The Vanity Fair article reports the role of psychologists in developing the CIA’s regime of abusive interrogations (“torture”). The article states “that psychologists weren’t merely complicit in America’s aggressive new interrogation regime. Psychologists, working in secrecy, had actually designed the tactics and trained interrogators in them while on contract to the CIA.” Psychologists James Mitchell and Bruce Jessen of the military’s Survival, Evasion, Resistance, Escape (SERE) program were brought in by the CIA to use SERE techniques, developed to help our soldiers resist collaboration if captured, to break down detainees.

While Mitchell and Jessen used so-called “enhanced” techniques such as waterboarding (i.e., simulated drowning), most of their techniques became staples of interrogation tactics toward detainees in the war on terror and the conflicts in Iraq and Afghanistan. The article quotes one source as describing the Mitchell and Jessen approach as being to “break down [the detainees] through isolation, [use] white noise, completely take away their ability to predict the future, [and] create dependence on interrogators.” The description of these techniques matches those techniques described by former interrogator Tony Lagouranis in his new book, Fear Up Harsh, as being used by numerous interrogators in Iraq.
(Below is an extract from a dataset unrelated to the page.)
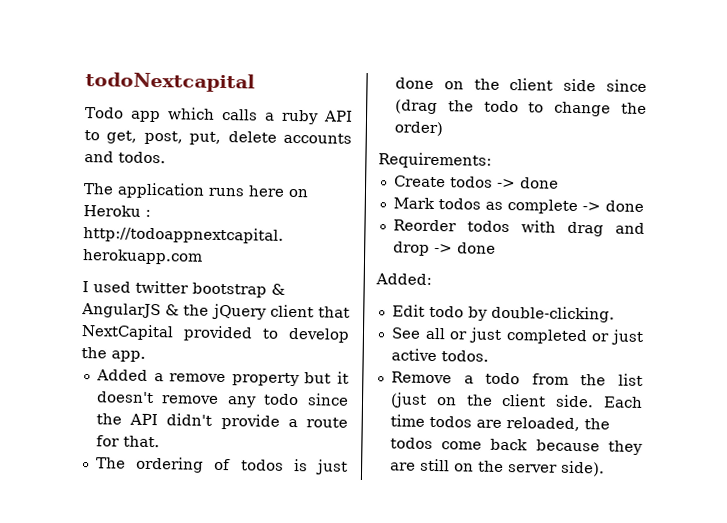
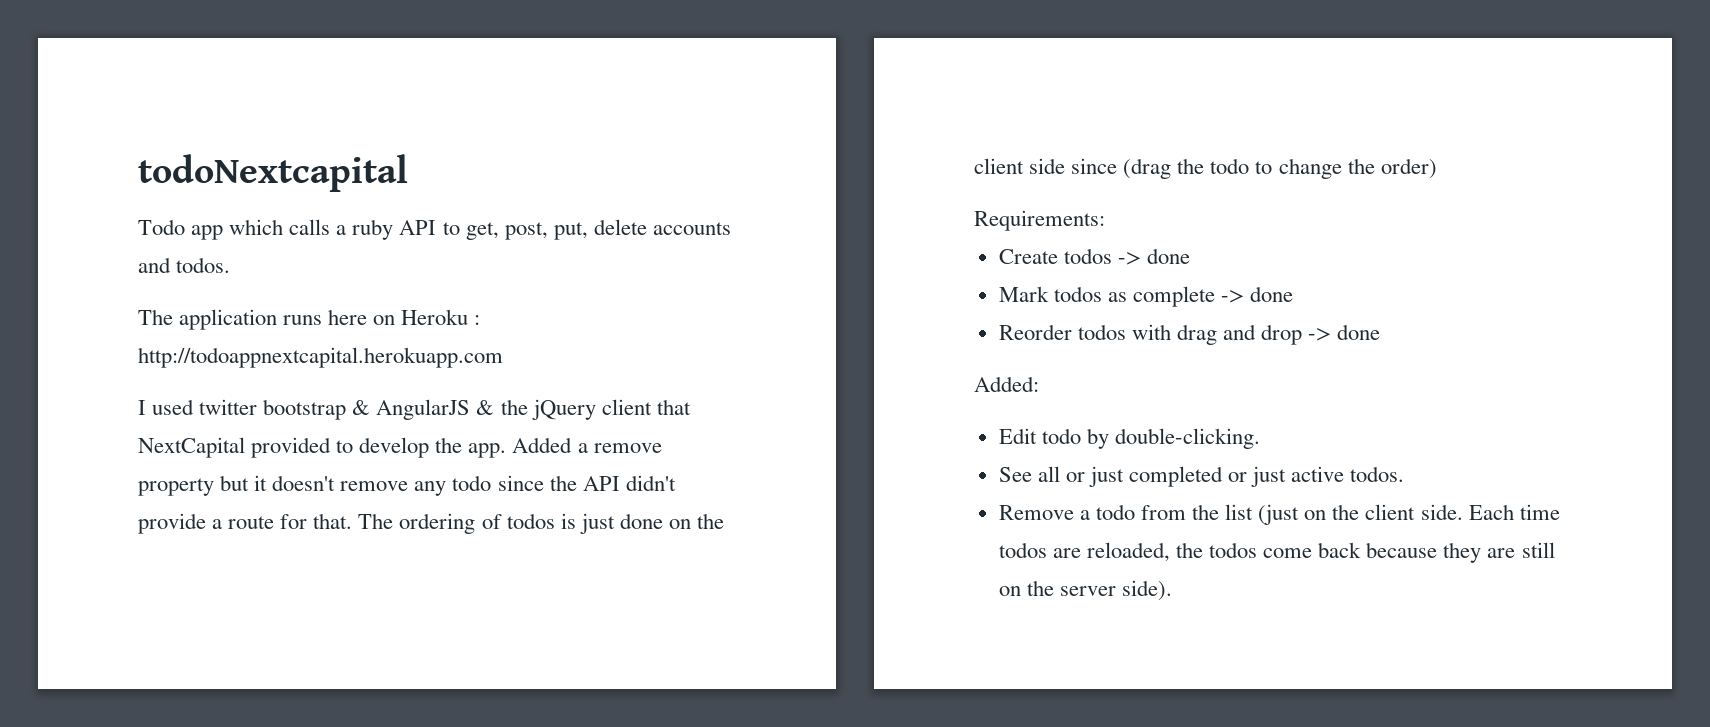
(146, 356) // -> (507, 450) none
(160, 441) // -> (353, 521) none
The article also makes clear that the sometimes misplaced prestige of psychology as a science and the importance of the supposed “scientific credentials” of the SERE psychologists were crucial to the acceptance of these abusive techniques by general interrogation staff and superiors alike. The article additionally reports that the APA supported the claim that Mitchell and Jessen had specialized scientific knowledge by inviting them to a joint APA-Rand Corporation, CIA-funded conference on the “Science of Deception: Integration of Practice and Theory.” This conference debated “the effectiveness of truth serum and other coercive techniques,” according to Vanity Fair.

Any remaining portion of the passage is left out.